Over-the-counter medications can help with pain. These include:

  • Acetaminophen
  • NSAIDs like aspirin, ibuprofen, and naproxen
  • 4% lidocaine cream. Rub this on the painful area three times a day.

What Works for Me

“When I get HS boils, I use antibiotic cream from my doctor and try to keep them covered to prevent pain from rubbing against clothes. For prevention, I use a body wash with tea tree oil in it.”

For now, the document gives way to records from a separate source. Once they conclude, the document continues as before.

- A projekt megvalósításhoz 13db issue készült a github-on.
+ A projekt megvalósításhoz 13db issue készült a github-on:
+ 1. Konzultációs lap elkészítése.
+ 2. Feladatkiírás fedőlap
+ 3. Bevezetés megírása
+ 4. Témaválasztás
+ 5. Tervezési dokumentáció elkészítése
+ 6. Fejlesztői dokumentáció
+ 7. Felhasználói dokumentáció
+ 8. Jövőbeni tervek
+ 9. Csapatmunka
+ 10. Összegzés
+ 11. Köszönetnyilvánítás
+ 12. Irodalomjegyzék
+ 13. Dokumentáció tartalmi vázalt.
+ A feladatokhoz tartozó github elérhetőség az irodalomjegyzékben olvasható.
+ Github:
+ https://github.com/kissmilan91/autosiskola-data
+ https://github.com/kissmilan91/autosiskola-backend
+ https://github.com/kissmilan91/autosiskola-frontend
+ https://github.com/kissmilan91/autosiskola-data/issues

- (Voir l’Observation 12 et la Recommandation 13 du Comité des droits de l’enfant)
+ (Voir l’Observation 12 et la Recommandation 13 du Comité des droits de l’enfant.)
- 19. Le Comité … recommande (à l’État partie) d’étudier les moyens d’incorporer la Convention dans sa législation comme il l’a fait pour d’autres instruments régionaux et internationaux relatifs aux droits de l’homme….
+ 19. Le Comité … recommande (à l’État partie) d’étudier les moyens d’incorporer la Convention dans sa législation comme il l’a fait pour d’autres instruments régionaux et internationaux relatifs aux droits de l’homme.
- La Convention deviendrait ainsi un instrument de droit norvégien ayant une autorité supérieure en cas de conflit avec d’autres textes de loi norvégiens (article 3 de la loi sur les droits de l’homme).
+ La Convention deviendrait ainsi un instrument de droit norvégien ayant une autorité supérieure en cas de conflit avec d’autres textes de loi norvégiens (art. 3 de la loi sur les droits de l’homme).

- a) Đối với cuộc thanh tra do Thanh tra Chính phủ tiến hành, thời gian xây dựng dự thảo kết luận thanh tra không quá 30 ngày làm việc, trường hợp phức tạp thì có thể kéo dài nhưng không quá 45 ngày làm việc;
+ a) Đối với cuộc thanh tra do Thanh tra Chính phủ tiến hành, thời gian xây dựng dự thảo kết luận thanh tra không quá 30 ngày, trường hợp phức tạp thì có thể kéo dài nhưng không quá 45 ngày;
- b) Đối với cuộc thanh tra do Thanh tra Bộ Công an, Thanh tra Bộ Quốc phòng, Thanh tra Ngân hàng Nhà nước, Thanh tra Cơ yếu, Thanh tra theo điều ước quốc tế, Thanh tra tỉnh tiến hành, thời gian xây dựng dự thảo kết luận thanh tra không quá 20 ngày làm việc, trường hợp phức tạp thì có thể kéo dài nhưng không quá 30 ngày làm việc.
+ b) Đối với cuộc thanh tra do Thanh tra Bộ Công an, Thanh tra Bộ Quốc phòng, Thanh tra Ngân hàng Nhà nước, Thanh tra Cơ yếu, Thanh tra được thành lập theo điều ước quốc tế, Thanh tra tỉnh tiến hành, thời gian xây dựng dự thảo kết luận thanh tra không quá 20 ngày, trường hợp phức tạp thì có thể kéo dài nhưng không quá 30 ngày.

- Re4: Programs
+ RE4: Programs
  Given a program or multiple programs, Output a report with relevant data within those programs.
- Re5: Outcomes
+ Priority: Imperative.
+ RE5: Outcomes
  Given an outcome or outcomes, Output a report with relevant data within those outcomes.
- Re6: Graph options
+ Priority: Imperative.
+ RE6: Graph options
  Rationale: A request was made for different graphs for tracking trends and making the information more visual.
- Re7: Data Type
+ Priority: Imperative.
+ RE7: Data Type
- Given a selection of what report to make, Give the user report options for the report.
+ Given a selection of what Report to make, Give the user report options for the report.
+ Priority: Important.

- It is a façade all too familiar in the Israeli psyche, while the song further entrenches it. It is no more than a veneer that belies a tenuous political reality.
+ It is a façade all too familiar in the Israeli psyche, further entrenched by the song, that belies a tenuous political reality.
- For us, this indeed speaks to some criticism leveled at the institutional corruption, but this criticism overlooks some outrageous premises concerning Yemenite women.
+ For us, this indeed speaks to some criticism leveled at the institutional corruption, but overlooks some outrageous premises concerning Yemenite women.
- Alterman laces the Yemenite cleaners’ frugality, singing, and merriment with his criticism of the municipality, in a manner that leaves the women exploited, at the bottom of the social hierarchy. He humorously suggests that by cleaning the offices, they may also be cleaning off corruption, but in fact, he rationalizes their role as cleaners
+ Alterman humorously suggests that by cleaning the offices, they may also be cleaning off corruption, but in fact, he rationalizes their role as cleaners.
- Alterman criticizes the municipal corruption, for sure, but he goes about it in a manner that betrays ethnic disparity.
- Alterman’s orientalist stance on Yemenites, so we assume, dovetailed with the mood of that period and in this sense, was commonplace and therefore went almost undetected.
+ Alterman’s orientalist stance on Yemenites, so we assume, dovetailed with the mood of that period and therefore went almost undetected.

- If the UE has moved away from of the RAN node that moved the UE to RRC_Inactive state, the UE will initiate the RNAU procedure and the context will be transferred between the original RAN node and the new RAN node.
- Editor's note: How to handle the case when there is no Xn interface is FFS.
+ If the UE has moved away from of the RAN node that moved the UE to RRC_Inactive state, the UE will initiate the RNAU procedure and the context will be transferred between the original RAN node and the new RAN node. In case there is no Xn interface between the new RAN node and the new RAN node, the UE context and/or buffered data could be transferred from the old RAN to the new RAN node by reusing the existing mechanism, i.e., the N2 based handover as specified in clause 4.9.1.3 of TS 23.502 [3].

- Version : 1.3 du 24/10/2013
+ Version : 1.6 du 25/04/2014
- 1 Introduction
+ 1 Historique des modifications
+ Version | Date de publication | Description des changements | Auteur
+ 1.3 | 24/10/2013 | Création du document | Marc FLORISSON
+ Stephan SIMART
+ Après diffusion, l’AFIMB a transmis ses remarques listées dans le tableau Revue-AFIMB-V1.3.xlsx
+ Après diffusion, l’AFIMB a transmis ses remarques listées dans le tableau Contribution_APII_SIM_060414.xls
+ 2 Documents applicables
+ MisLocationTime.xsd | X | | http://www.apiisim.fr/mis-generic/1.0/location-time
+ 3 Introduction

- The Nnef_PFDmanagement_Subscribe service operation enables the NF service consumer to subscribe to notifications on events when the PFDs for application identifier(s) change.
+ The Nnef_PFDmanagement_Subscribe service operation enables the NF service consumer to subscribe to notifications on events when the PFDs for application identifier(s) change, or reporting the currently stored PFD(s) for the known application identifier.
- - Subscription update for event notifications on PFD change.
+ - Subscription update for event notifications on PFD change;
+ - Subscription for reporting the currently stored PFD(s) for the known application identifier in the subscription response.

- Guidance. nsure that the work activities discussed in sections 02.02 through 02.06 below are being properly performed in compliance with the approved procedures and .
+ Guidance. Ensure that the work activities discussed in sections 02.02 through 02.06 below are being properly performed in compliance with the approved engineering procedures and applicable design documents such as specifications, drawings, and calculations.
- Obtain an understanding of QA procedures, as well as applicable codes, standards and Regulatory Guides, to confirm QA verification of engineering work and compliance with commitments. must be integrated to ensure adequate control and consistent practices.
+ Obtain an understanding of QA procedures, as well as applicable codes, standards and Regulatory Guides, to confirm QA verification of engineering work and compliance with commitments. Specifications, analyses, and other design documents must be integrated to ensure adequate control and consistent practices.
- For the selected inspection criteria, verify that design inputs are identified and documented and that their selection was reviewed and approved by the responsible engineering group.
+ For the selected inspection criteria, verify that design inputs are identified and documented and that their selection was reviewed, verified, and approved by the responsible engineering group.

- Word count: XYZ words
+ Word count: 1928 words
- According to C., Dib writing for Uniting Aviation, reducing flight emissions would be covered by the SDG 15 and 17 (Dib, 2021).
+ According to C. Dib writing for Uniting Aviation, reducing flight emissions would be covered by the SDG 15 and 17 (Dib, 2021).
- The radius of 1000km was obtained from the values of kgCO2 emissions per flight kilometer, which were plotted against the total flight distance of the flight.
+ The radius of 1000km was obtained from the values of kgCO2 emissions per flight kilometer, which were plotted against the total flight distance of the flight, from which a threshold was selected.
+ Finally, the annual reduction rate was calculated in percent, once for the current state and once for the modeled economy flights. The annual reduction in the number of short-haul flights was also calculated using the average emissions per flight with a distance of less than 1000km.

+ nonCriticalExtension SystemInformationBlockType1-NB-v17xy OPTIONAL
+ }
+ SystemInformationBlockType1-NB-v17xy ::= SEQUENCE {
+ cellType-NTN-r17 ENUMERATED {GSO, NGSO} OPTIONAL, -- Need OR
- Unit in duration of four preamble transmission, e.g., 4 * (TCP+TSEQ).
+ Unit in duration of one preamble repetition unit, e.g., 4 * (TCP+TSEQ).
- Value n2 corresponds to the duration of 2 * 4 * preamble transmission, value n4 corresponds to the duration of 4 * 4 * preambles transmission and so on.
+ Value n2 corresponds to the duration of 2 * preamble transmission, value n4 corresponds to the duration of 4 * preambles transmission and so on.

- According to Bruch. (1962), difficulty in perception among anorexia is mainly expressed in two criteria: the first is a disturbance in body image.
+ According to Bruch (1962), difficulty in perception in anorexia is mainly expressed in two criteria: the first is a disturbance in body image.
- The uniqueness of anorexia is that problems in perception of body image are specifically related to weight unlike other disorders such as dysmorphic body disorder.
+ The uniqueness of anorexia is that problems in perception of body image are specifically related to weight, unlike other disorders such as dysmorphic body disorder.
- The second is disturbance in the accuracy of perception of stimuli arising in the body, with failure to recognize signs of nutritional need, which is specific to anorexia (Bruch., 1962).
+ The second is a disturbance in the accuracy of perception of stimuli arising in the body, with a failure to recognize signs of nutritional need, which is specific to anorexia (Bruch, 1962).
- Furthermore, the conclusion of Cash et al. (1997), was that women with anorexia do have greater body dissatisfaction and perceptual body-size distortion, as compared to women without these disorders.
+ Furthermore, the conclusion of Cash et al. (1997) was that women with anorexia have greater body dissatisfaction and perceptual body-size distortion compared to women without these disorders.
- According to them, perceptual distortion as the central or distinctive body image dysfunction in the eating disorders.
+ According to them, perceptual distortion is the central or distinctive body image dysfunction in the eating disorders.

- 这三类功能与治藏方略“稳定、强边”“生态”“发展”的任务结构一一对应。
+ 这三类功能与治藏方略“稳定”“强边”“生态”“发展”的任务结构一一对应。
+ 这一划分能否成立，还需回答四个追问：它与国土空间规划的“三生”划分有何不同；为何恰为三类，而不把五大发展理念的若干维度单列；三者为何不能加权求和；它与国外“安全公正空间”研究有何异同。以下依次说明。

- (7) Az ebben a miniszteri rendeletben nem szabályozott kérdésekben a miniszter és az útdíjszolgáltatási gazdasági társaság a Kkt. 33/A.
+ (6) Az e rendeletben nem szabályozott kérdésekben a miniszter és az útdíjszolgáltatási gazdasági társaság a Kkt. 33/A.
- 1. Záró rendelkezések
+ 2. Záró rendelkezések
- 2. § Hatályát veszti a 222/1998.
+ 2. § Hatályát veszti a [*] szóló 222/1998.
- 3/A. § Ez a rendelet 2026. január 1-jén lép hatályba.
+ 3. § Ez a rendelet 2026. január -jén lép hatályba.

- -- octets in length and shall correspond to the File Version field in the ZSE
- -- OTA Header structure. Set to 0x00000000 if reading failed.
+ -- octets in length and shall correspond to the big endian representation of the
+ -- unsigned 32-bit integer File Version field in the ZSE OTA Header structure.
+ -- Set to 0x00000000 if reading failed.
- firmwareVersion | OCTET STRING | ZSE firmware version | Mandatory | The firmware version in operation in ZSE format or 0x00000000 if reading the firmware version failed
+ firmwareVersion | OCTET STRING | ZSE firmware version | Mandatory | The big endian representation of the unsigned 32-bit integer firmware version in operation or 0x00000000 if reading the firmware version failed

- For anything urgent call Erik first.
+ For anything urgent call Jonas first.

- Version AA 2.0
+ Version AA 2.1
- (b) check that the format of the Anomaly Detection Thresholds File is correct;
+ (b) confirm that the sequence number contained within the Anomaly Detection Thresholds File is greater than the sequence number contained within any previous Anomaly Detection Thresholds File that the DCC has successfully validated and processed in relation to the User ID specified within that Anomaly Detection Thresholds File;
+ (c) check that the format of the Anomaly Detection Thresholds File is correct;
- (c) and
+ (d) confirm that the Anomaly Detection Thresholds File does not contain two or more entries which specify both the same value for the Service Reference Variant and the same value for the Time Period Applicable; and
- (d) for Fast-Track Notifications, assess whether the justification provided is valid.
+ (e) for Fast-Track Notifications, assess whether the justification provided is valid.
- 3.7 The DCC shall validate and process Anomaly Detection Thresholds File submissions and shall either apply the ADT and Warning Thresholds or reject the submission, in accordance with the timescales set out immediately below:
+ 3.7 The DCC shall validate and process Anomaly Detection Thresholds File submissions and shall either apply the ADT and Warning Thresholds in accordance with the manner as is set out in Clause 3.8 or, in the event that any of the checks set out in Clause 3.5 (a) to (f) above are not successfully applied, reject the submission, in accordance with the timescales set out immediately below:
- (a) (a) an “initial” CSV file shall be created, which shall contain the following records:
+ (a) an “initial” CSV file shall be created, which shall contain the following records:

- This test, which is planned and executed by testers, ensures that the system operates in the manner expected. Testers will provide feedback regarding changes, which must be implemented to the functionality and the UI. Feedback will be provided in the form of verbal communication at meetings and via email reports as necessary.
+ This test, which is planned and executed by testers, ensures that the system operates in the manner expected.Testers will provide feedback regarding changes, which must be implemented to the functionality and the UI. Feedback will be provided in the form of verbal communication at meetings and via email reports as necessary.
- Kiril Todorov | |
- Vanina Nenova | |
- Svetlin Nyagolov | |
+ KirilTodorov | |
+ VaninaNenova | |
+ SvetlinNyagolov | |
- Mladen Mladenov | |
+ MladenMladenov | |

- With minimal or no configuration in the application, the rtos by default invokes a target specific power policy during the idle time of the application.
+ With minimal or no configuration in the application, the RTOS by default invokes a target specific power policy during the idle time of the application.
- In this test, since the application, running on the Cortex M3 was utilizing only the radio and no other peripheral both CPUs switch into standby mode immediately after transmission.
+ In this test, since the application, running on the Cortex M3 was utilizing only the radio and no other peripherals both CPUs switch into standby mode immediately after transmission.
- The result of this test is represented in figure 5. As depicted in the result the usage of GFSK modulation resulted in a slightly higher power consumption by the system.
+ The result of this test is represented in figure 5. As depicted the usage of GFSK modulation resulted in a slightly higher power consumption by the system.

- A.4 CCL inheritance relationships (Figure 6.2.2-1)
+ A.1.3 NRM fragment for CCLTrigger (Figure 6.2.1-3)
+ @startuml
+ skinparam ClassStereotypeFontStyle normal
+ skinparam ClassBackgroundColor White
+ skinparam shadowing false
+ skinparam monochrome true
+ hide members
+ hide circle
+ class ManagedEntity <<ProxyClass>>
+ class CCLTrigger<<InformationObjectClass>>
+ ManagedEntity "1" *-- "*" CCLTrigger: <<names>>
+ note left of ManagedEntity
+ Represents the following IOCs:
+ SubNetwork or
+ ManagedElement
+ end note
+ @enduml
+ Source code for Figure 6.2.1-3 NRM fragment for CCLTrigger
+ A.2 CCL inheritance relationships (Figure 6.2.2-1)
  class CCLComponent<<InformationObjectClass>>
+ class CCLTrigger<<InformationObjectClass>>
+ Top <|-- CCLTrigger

-Angie E., 39, Portland, OR

“Going gluten and dairy free really helped me. I went from 10–12 big sores at a time to 3–4 small ones.”

-Seema D., 45, Centreville, VA

“I swear by activated charcoal shower gel. I’ve been using it for three months since a terrible flare up, and haven’t had one since.”

-Janice S., 57, Washington, DC

“Antibacterial soap from the supermarket twice a day rubbed into my beard helped dry out my bumps until they flaked off.”

-Ken G., 42, Lawrenceville, GA

Questions For Your Doctor

1. Which exercises work best to keep me healthy and prevent blocked hair follicles?

2. How can I remove hair without causing a flare-up?

3. Are there diet changes I should make to help my condition?

4. What can I do to manage my pain?

5. What over-the-counter options are available to help with my symptoms?

6. How do I know if my blocked hair follicles are getting worse?

7. What's the most likely cause of my blocked hair follicles?

8. Which supplements might help my symptoms?

9. How can I stop smoking?

10. How much weight should I lose to help my symptoms?